Стихия разбушевалась вовсю, неудержимо заливая низины, погреба и подпола, вода по-воровски уносит с собой все, что застигнуто ею врасплох, а льдины, сокрушая заборы, громя постройки, ломают мосты и все это, как-бы с озорством уносится на просторы рек. Люди, оберегая свое добро и инвентарь, не в шутку напуганы. Мужики и бабы – каждый с тревогой на душе следит за проказами разбушевавшейся стихии и добро прибирает от неё в безопасное место. Только ребятишками эта беда воспринимается как лафа.

Федька Лабин, вооружившись длинной палкой, отважно вскочив на огромных размеров льдину, и ухарски поплыл на ней по Воробейке. Доплыв до моста около Лаптевых, Федька не славируя, не сумел направить льдину помимо моста, льдина ударилась о сваю и раскололась. Федька, по шею рухнул в ледяную воду.

– Вот где глубина-то! Едва ногами землю нащупал! – выкрикнул герой, до полусмерти перепугавшись при крушении. Он не дожидаясь похвалы, или осуждения людей бегом побежал домой переодеваться и обогреваться.

Не успел Федька добежать до дому, а Анна Гуляева уже разнесла по порядку самую свежую новость, из первых рук:

– Федька-то Лабин в Воробейке утонул, своими глазаньками видела.

– Как утонул? – испуганно спрашивали ее люди.

– На льдине катался, а она лопнула, вот он и ухнулся в воду.

– Да он сейчас только по улице пробежал, – недоумевала Дарья.

– Да он не до смерти, а только по шейку в воду вбрякался, – смеясь, уточняла Анна.

– Не дай Бог, влопаться в такую зловещую пучину! – вздыхая, проговорил Федотов Иван, волоча на спине плуг, который он, спасая от наводнения, нёс из амбара.

– А вон, бают, у Осипа, чуть веялку водой по Воробьевке не унесло, – вторую новость сообщила Анна собравшимся около неё мужикам и бабам.

– Эт, уж как помогло? – удивился Василий Савельев.

– Дверь-то ведь у него почти на самой Воробейке стоит, вода взбушевалась, полон двор натекла, вот ее и приподняло водой-то, она и поплыла, а вороты-то, как на грех, отворены были, едва багром он её зацепил, а то бы уплыла в Серёжу! – со всеми подробностями расписывала новость Анна, прозванная в селе «живая газета».

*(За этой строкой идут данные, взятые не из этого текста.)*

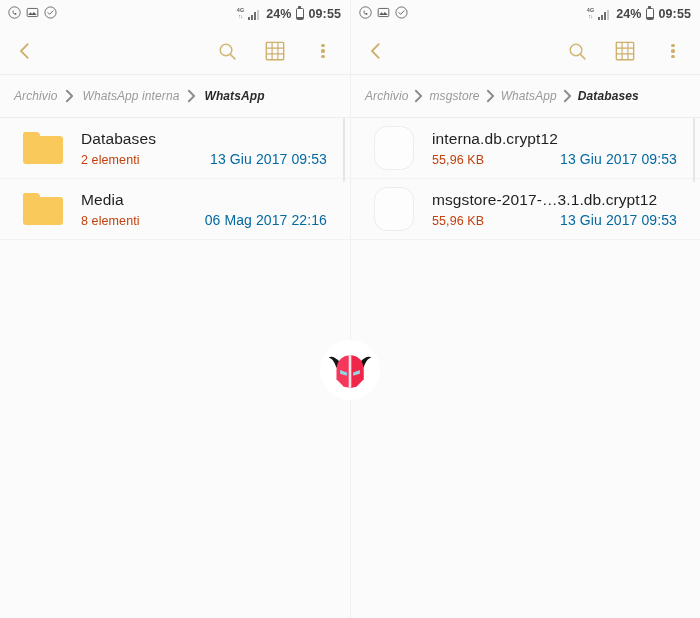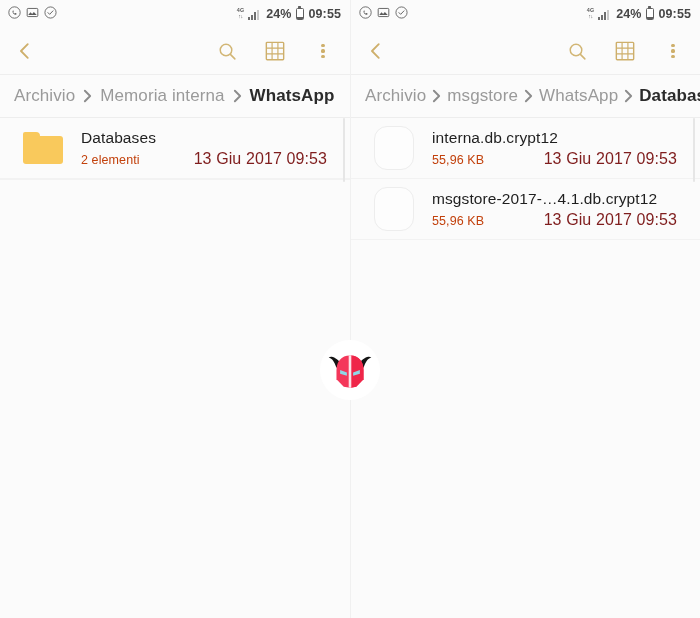--- a/index.html
+++ b/index.html
@@ -166,9 +166,10 @@
     white-space: nowrap;
   }
   .crumb {
-    font-size: 17px;
+    font-size: 12px;
     color: #9a9a9a;
     letter-spacing: .1px;
+    font-style: italic;
   }
   .crumb.current {
     color: #2b2b2b;

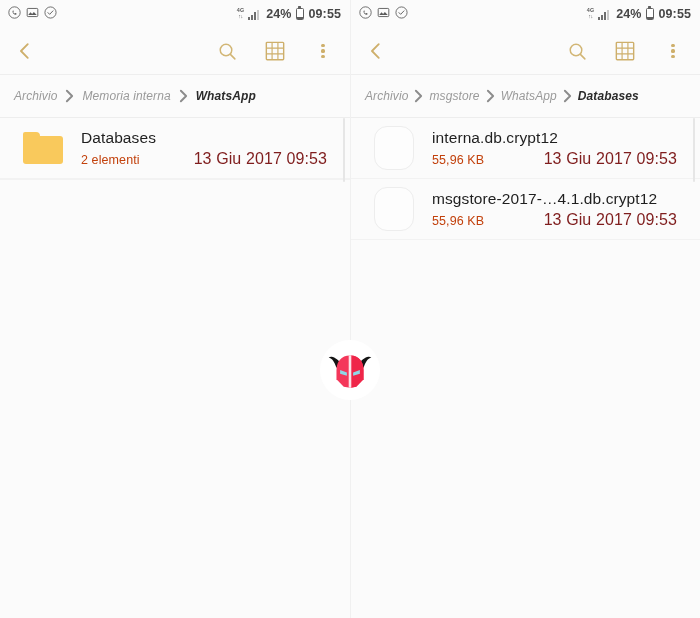--- a/index.html
+++ b/index.html
@@ -387,7 +387,7 @@
             <path d="M3 2l6 6-6 6" fill="none" stroke="#8c8c8c" stroke-width="2.2" stroke-linecap="round" stroke-linejoin="round"></path>
           </svg>
       </span>
-      <span class="crumb">Memoria interna</span>
+      <span class="crumb">WhatsApp interna</span>
       <span class="crumb-sep">
         <svg width="11" height="14" viewBox="0 0 12 16">
             <path d="M3 2l6 6-6 6" fill="none" stroke="#8c8c8c" stroke-width="2.2" stroke-linecap="round" stroke-linejoin="round"></path>

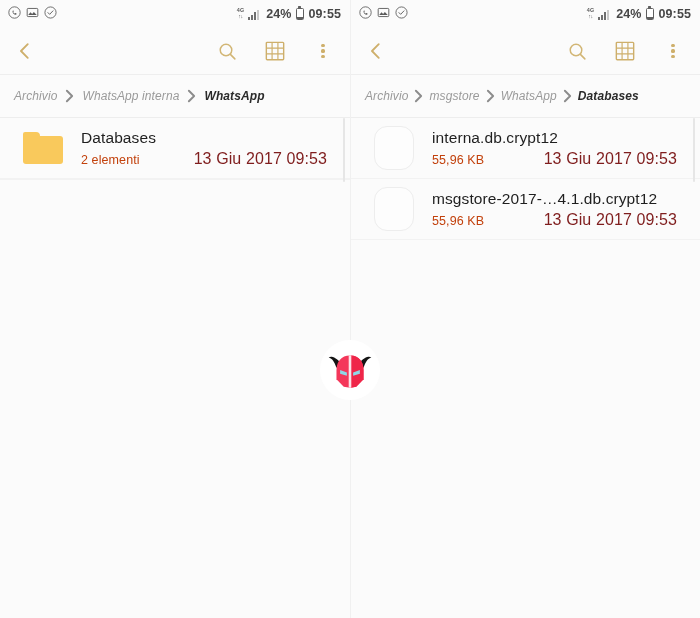--- a/index.html
+++ b/index.html
@@ -266,8 +266,8 @@
     letter-spacing: .1px;
   }
   .row-date {
-    font-size: 16px;
-    color: #7f1d1d;
+    font-size: 14px;
+    color: #0369a1;
     letter-spacing: .1px;
     white-space: nowrap;
   }

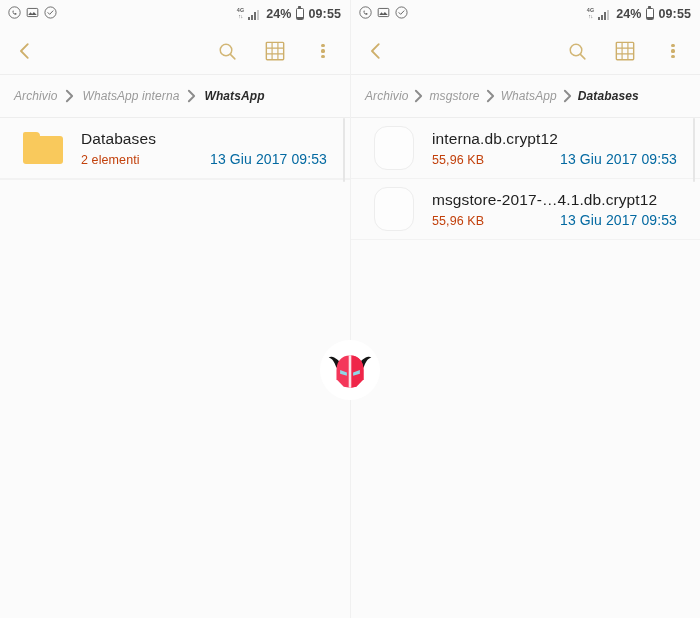--- a/index.html
+++ b/index.html
@@ -417,6 +417,21 @@
       </div>
       <div class="row-divider"></div>
 
+      <div class="row">
+        <div class="row-icon-wrap">
+          <div class="folder-icon">
+            <div class="tab"></div>
+              <div class="body"></div>
+          </div>
+        </div>
+        <div class="row-text">
+          <div class="row-title">Media</div>
+          <div class="row-sub">
+            <span class="row-meta">8 elementi</span>
+            <span class="row-date">06 Mag 2017 22:16</span>
+          </div>
+        </div>
+      </div>
       <div class="row-divider"></div>
     </div>
   </div>

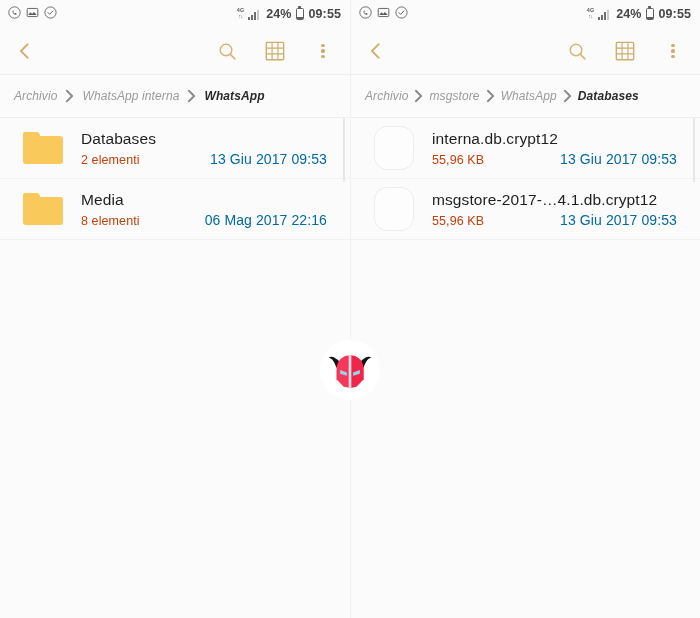--- a/index.html
+++ b/index.html
@@ -551,7 +551,7 @@
           <div class="file-icon"></div>
         </div>
         <div class="row-text">
-          <div class="row-title">msgstore-2017-…4.1.db.crypt12</div>
+          <div class="row-title">msgstore-2017-…3.1.db.crypt12</div>
           <div class="row-sub">
             <span class="row-meta">55,96 KB</span>
             <span class="row-date">13 Giu 2017 09:53</span>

– Вот оказия-то! Такой водополи я с детства не помню, – заметил дедушка Крестьянинов, вышедший на тревожный разговор, заслышав рассказы Анны Гуляевой.

– На все это премудрость божия! Господне послание на нас грешных: от пожара хоть икона «Неопалимая купина» есть, а от наводнения нету, – в заключение вставила свое слово Крестьянинова бабушка Дуня.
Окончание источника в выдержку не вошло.